Friends of the Mississippi River, which also spoke out against the development opportunity, cited the ecological survey's findings as all the more reason to preserve the property.

"Given some of these species' sensitivity to habitat size and fragmentation, we believe that even limited development on the parcel would eliminate nearly all of its habitat benefits," Land Use & Planning Program Director Colleen O'Connor Toberman told Bring Me The News. "Humans depend on the natural ecosystem to sustain us and we can't make our environmental crisis worse." 

What happens next hasn't been determined. 

County officials were hoping to see "a range of potential uses" for the property from the Request for Developer Interest, ones that fell in line with broader economic and housing priorities, particularly the need for affordable housing. 

Having received no responses, the county said it will "continue evaluation" of the site for "future development."
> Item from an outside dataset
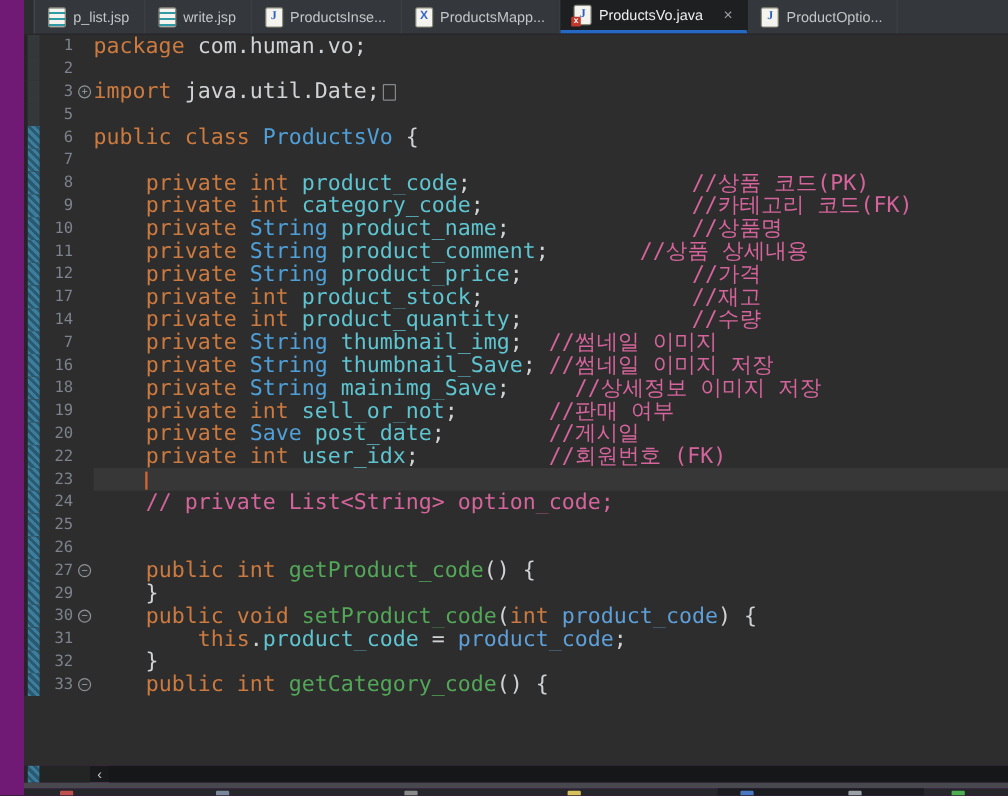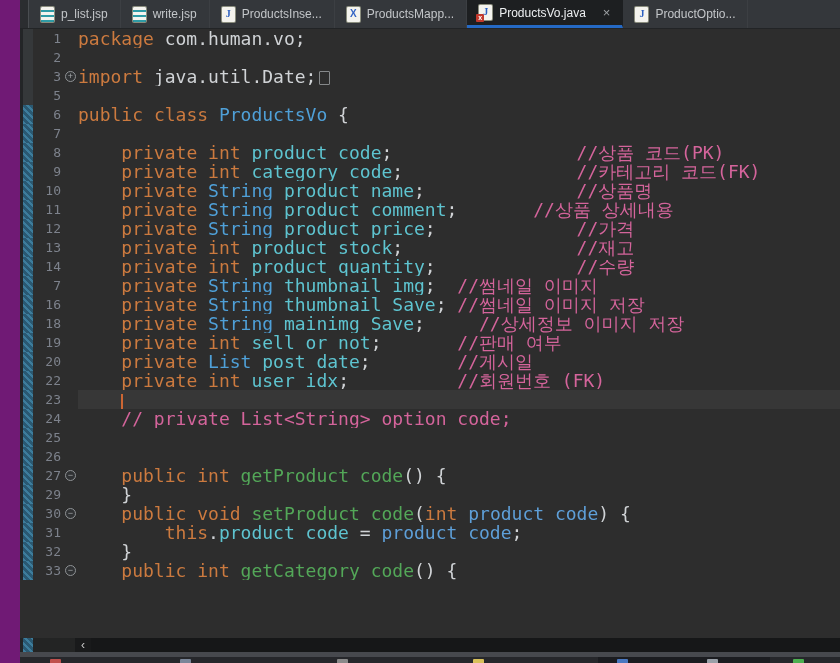"13" div.lnum { text: 13 -> 17 }
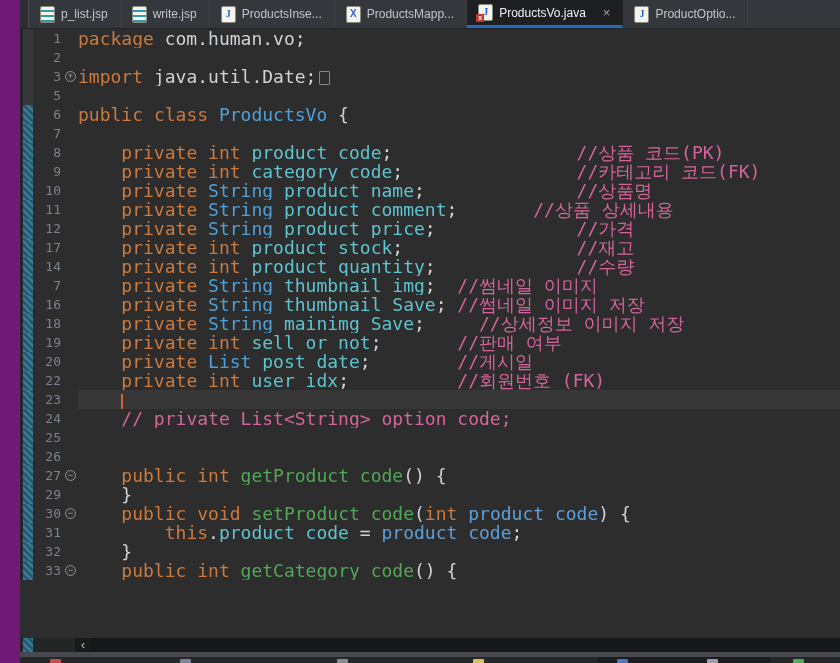"List" span.tok-t { text: List -> Save }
Toberman, while acknowledging the "care" county leaders have shown, called for leaders to "take steps soon to permanently protect this rare habitat."

Said Sellers: "We recognize the urgent need for affordable housing in Ramsey County, but it would be a huge mistake to develop this significant grassland habitat instead of building on already disturbed land."

Battle Creek proposals rejected

Ramsey County had simultaneously also asked for developer proposals for The Ponds at Battle Creek Golf Course, which closed in September. It received three proposals:

  • Private golf course (Bradley R. Behnke Golf Management, LLC)
  • Single-family home development (D.R. Horton, Inc.)
  • Senior and multifamily home development (United Properties)

During a portion of the Jan. 18 Ramsey County Board meeting that was closed to the public, the commissioners voted unanimously to reject all three ideas.

“We thank the developers for their thoughtful proposals,” said Board Chair Trista MatasCastillo, Commissioner District 3, in a statement. “While none of these proposals were ultimately selected to continue forward, we remain optimistic about the potential of both sites and look forward to further discussions with Maplewood about future use.”

The Midwest Natural Resources survey noted independent observations of the endangered rusty-patched bumblebee on the golf course property, as well as the presence of two bird species of special concern, the brown thrasher and chimney swift.